= THE DATA =

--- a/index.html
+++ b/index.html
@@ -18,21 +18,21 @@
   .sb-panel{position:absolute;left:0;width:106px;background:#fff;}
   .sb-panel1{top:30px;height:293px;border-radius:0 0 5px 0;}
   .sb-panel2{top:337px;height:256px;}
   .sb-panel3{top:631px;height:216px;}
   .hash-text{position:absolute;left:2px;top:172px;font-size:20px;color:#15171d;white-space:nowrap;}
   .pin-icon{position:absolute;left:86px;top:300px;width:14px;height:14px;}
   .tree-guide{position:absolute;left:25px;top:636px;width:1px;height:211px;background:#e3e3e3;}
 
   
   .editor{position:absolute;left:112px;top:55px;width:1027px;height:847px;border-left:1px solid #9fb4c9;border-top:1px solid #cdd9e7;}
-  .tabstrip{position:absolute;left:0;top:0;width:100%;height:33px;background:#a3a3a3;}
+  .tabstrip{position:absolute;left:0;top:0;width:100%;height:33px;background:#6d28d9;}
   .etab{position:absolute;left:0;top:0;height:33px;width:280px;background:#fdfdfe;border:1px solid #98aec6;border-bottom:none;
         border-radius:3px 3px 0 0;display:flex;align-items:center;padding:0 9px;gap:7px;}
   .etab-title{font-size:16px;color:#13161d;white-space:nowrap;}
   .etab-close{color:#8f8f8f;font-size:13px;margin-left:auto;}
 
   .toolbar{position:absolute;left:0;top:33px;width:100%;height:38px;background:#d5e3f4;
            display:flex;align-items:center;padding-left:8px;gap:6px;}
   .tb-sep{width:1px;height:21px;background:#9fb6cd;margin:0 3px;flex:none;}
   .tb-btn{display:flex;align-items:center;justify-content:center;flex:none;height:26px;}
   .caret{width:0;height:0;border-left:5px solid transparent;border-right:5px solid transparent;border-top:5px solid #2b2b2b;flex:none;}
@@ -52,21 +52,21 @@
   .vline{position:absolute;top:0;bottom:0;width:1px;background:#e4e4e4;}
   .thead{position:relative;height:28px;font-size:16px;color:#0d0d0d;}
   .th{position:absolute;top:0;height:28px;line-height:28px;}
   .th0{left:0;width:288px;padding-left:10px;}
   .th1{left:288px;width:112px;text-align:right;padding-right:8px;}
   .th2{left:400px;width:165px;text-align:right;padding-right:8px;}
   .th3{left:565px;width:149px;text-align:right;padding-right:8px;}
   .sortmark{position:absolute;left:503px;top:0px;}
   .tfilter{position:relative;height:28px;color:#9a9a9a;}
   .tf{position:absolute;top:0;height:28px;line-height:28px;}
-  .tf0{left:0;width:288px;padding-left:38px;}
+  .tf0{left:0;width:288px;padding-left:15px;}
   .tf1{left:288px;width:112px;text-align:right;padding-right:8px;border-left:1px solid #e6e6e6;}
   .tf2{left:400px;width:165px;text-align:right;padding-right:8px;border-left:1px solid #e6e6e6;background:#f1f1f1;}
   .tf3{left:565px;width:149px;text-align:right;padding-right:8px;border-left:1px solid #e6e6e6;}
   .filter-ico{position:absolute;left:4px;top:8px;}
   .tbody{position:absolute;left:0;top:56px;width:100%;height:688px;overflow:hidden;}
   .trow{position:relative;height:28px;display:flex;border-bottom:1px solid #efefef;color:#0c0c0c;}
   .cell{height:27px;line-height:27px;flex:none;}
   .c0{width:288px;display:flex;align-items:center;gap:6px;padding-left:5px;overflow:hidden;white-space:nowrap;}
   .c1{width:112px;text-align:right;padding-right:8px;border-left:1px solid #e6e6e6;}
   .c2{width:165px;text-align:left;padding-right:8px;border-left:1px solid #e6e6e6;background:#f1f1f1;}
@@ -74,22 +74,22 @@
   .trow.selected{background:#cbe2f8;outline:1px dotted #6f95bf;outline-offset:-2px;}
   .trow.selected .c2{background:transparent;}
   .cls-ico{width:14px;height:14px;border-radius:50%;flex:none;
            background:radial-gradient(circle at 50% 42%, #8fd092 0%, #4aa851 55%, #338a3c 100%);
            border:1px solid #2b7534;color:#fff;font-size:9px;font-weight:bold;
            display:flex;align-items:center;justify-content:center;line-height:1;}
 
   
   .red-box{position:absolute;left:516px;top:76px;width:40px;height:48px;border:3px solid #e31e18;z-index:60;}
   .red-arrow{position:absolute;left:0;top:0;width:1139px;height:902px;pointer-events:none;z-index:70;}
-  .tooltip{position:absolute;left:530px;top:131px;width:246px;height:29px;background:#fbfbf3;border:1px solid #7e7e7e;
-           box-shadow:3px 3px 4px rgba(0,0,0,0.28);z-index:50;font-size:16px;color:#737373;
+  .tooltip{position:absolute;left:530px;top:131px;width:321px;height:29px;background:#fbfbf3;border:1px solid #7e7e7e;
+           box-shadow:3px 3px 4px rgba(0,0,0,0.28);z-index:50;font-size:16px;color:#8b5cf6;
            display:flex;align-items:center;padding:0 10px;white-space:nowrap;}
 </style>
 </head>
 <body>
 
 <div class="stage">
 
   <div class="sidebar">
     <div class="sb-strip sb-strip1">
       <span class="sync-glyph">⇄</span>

= YOUR ASSIGNMENT =
The answer should contain every line of the data, unchanged.

= EXERCISE OUTPUT =
--- a/index.html
+++ b/index.html
@@ -18,21 +18,21 @@
   .sb-panel{position:absolute;left:0;width:106px;background:#fff;}
   .sb-panel1{top:30px;height:293px;border-radius:0 0 5px 0;}
   .sb-panel2{top:337px;height:256px;}
   .sb-panel3{top:631px;height:216px;}
   .hash-text{position:absolute;left:2px;top:172px;font-size:20px;color:#15171d;white-space:nowrap;}
   .pin-icon{position:absolute;left:86px;top:300px;width:14px;height:14px;}
   .tree-guide{position:absolute;left:25px;top:636px;width:1px;height:211px;background:#e3e3e3;}
 
   
   .editor{position:absolute;left:112px;top:55px;width:1027px;height:847px;border-left:1px solid #9fb4c9;border-top:1px solid #cdd9e7;}
-  .tabstrip{position:absolute;left:0;top:0;width:100%;height:33px;background:#a3a3a3;}
+  .tabstrip{position:absolute;left:0;top:0;width:100%;height:33px;background:#6d28d9;}
   .etab{position:absolute;left:0;top:0;height:33px;width:280px;background:#fdfdfe;border:1px solid #98aec6;border-bottom:none;
         border-radius:3px 3px 0 0;display:flex;align-items:center;padding:0 9px;gap:7px;}
   .etab-title{font-size:16px;color:#13161d;white-space:nowrap;}
   .etab-close{color:#8f8f8f;font-size:13px;margin-left:auto;}
 
   .toolbar{position:absolute;left:0;top:33px;width:100%;height:38px;background:#d5e3f4;
            display:flex;align-items:center;padding-left:8px;gap:6px;}
   .tb-sep{width:1px;height:21px;background:#9fb6cd;margin:0 3px;flex:none;}
   .tb-btn{display:flex;align-items:center;justify-content:center;flex:none;height:26px;}
   .caret{width:0;height:0;border-left:5px solid transparent;border-right:5px solid transparent;border-top:5px solid #2b2b2b;flex:none;}
@@ -52,21 +52,21 @@
   .vline{position:absolute;top:0;bottom:0;width:1px;background:#e4e4e4;}
   .thead{position:relative;height:28px;font-size:16px;color:#0d0d0d;}
   .th{position:absolute;top:0;height:28px;line-height:28px;}
   .th0{left:0;width:288px;padding-left:10px;}
   .th1{left:288px;width:112px;text-align:right;padding-right:8px;}
   .th2{left:400px;width:165px;text-align:right;padding-right:8px;}
   .th3{left:565px;width:149px;text-align:right;padding-right:8px;}
   .sortmark{position:absolute;left:503px;top:0px;}
   .tfilter{position:relative;height:28px;color:#9a9a9a;}
   .tf{position:absolute;top:0;height:28px;line-height:28px;}
-  .tf0{left:0;width:288px;padding-left:38px;}
+  .tf0{left:0;width:288px;padding-left:15px;}
   .tf1{left:288px;width:112px;text-align:right;padding-right:8px;border-left:1px solid #e6e6e6;}
   .tf2{left:400px;width:165px;text-align:right;padding-right:8px;border-left:1px solid #e6e6e6;background:#f1f1f1;}
   .tf3{left:565px;width:149px;text-align:right;padding-right:8px;border-left:1px solid #e6e6e6;}
   .filter-ico{position:absolute;left:4px;top:8px;}
   .tbody{position:absolute;left:0;top:56px;width:100%;height:688px;overflow:hidden;}
   .trow{position:relative;height:28px;display:flex;border-bottom:1px solid #efefef;color:#0c0c0c;}
   .cell{height:27px;line-height:27px;flex:none;}
   .c0{width:288px;display:flex;align-items:center;gap:6px;padding-left:5px;overflow:hidden;white-space:nowrap;}
   .c1{width:112px;text-align:right;padding-right:8px;border-left:1px solid #e6e6e6;}
   .c2{width:165px;text-align:left;padding-right:8px;border-left:1px solid #e6e6e6;background:#f1f1f1;}
@@ -74,22 +74,22 @@
   .trow.selected{background:#cbe2f8;outline:1px dotted #6f95bf;outline-offset:-2px;}
   .trow.selected .c2{background:transparent;}
   .cls-ico{width:14px;height:14px;border-radius:50%;flex:none;
            background:radial-gradient(circle at 50% 42%, #8fd092 0%, #4aa851 55%, #338a3c 100%);
            border:1px solid #2b7534;color:#fff;font-size:9px;font-weight:bold;
            display:flex;align-items:center;justify-content:center;line-height:1;}
 
   
   .red-box{position:absolute;left:516px;top:76px;width:40px;height:48px;border:3px solid #e31e18;z-index:60;}
   .red-arrow{position:absolute;left:0;top:0;width:1139px;height:902px;pointer-events:none;z-index:70;}
-  .tooltip{position:absolute;left:530px;top:131px;width:246px;height:29px;background:#fbfbf3;border:1px solid #7e7e7e;
-           box-shadow:3px 3px 4px rgba(0,0,0,0.28);z-index:50;font-size:16px;color:#737373;
+  .tooltip{position:absolute;left:530px;top:131px;width:321px;height:29px;background:#fbfbf3;border:1px solid #7e7e7e;
+           box-shadow:3px 3px 4px rgba(0,0,0,0.28);z-index:50;font-size:16px;color:#8b5cf6;
            display:flex;align-items:center;padding:0 10px;white-space:nowrap;}
 </style>
 </head>
 <body>
 
 <div class="stage">
 
   <div class="sidebar">
     <div class="sb-strip sb-strip1">
       <span class="sync-glyph">⇄</span>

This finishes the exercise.